Старик одобрительно закивал головой.
- Никита Сергеевич, без проводника в горы не поедешь, - вмешался в разговор Андрей. - Обязательно заблудишься.
- Я хорошо знаю, куда ехать. Раньше Чарли посылал меня в горы за шкурками. Я покажу дорогу, - сказал Рынтеу.
- Очень хорошо. Поедем, Андрей, дорезывать крылья Алитету. Я ему там покажу! Сколько дней ехать, Рынтеу?
- Теперь пришло полуночное солнце. В четыре дня доедем.
- Не совсем близко. Но ехать надо. Кстати, посмотрим, как люди живут в горах. Решено! - сказал Лось. - Вешай, Андрей, замок на ревком.
ГЛАВА ДВАДЦАТЬ ПЕРВАЯ
Жарко светило майское солнце. Было уже совсем тепло, хотя кругом лежал рыхлый, тяжелый снег. Чернели только склоны горы, на которых снег не держался даже зимой: сдували ветры.
Лось стоял в долине и смотрел на горы, уходящие вдаль.
"Что в этих горах есть? - думал Лось. - Может быть, платина, золото или железо? Никто не знает!" - И, обратившись к Андрею, Лось сказал, показывая на компас:
- Слышал, Андрей, что сказал старик Рынтеу? Он говорит, что эта машинка в горах непослушна. Неправильно дорогу показывает. Я спросил его: в этой стороне море? Он смеется и говорит: "Ты не смотри на машинку, смотри на солнце, тогда будешь знать, в какой стороне море".
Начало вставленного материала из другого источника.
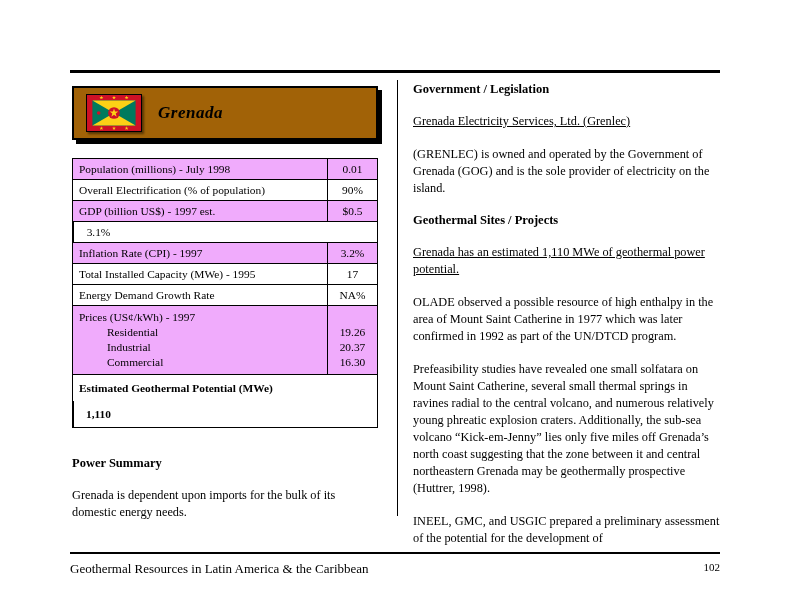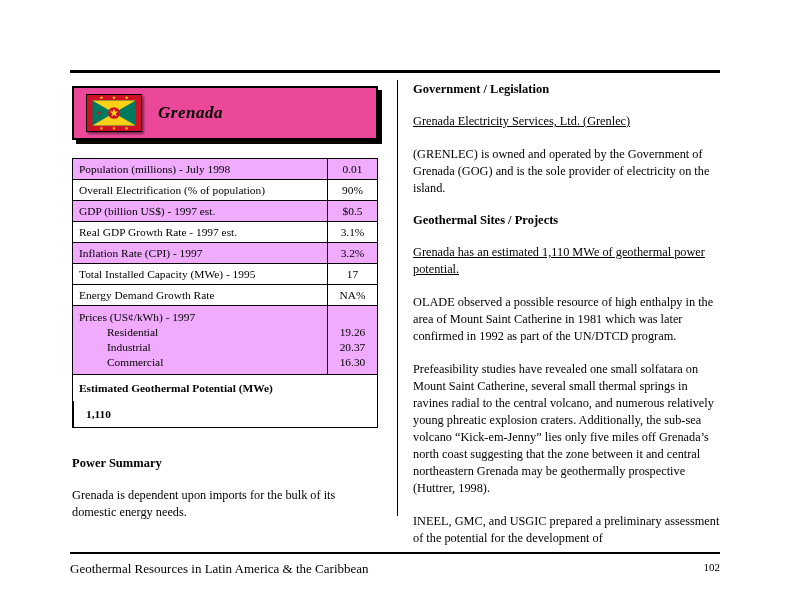--- a/index.html
+++ b/index.html
@@ -11,21 +11,21 @@
   .rule-top   { position:absolute; left:70px; top:70px;  width:650px; height:3px; background:#000; }
   .rule-bottom{ position:absolute; left:70px; top:552px; width:650px; height:2px; background:#000; }
   .divider    { position:absolute; left:397px; top:80px; width:1px; height:436px; background:#000; }
 
   .col-left  { position:absolute; left:72px;  top:86px; width:306px; }
   .col-right { position:absolute; left:413px; top:82px; width:307px; }
 
   
   .title-box {
     box-sizing:border-box; width:306px; height:54px;
-    border:2px solid #000; background:#ec4899;
+    border:2px solid #000; background:#a16207;
     box-shadow:4px 4px 0 #000;
     display:flex; align-items:center; gap:16px; padding:0 12px;
     margin-bottom:18px;
   }
   .flag-frame { display:inline-flex; border:1px solid #000; line-height:0; box-shadow:2px 2px 2px rgba(0,0,0,.45); }
   .country-name { font-size:17px; font-weight:bold; font-style:italic; letter-spacing:.5px; }
 
   
   .stats-table { box-sizing:border-box; width:306px; border:1.5px solid #000; font-size:11.4px; }
   .trow { display:flex; border-bottom:1px solid #000; }
@@ -92,21 +92,20 @@
       </div>
       <div class="trow">
         <div class="tlabel">Overall Electrification (% of population)</div>
         <div class="tvalue">90%</div>
       </div>
       <div class="trow shade">
         <div class="tlabel">GDP (billion US$) - 1997 est.</div>
         <div class="tvalue">$0.5</div>
       </div>
       <div class="trow">
-        <div class="tlabel">Real GDP Growth Rate - 1997 est.</div>
         <div class="tvalue">3.1%</div>
       </div>
       <div class="trow shade">
         <div class="tlabel">Inflation Rate (CPI) - 1997</div>
         <div class="tvalue">3.2%</div>
       </div>
       <div class="trow">
         <div class="tlabel">Total Installed Capacity (MWe) - 1995</div>
         <div class="tvalue">17</div>
       </div>
@@ -147,21 +146,21 @@
     <div class="section-heading">Government / Legislation</div>
 
     <p class="body-text u">Grenada Electricity Services, Ltd. (Grenlec)</p>
 
     <p class="body-text">(GRENLEC) is owned and operated by the Government of Grenada (GOG) and is the sole provider of electricity on the island.</p>
 
     <div class="section-heading" style="margin-top:6px;">Geothermal Sites / Projects</div>
 
     <p class="body-text u">Grenada has an estimated 1,110 MWe of geothermal power potential.</p>
 
-    <p class="body-text">OLADE observed a possible resource of high enthalpy in the area of Mount Saint Catherine in 1981 which was later confirmed in 1992 as part of the UN/DTCD program.</p>
+    <p class="body-text">OLADE observed a possible resource of high enthalpy in the area of Mount Saint Catherine in 1977 which was later confirmed in 1992 as part of the UN/DTCD program.</p>
 
     <p class="body-text">Prefeasibility studies have revealed one small solfatara on Mount Saint Catherine, several small thermal springs in ravines radial to the central volcano, and numerous relatively young phreatic explosion craters. Additionally, the sub-sea volcano “Kick-em-Jenny” lies only five miles off Grenada’s north coast suggesting that the zone between it and central northeastern Grenada may be geothermally prospective (Huttrer, 1998).</p>
 
     <p class="body-text">INEEL, GMC, and USGIC prepared a preliminary assessment of the potential for the development of</p>
 
   </div>
 
   <div class="rule-bottom"></div>
   <div class="footer-left">Geothermal Resources in Latin America &amp; the Caribbean</div>
   <div class="footer-right">102</div>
- Да, конечно, Никита Сергеевич, что-то лежит в этих горах, и поэтому компас врет. Вот каким-нибудь рентгеном просветить бы их и посмотреть, что в них! Между прочим, Никита Сергеевич, с начала девятисотых годов здесь шныряли американские проспекторы-золотоискатели. Может быть, они поэтому и хотели купить Чукотку, как и Аляску.
- Губа не дура у этих американцев, - сказал Лось.
Собаки растянулись на снегу и, пригреваемые солнцем, дремали. Ехать можно было лишь ночью, когда холодные лучи низкого солнца и легкий заморозок делали дорогу твердой. Рынтеу ушел поискать дров, чтобы вскипятить воду.
Тяжело взмахивая крыльями, поворачивая в разные стороны голову, в одиночку летят полярные совы - предвестники набега песцов. Появились совы - значит, пойдут мыши, за мышами - песцы.
Стада оленей уходят ближе к морскому берегу, где ветер и воздушные потоки в летнее время отгоняют гнус.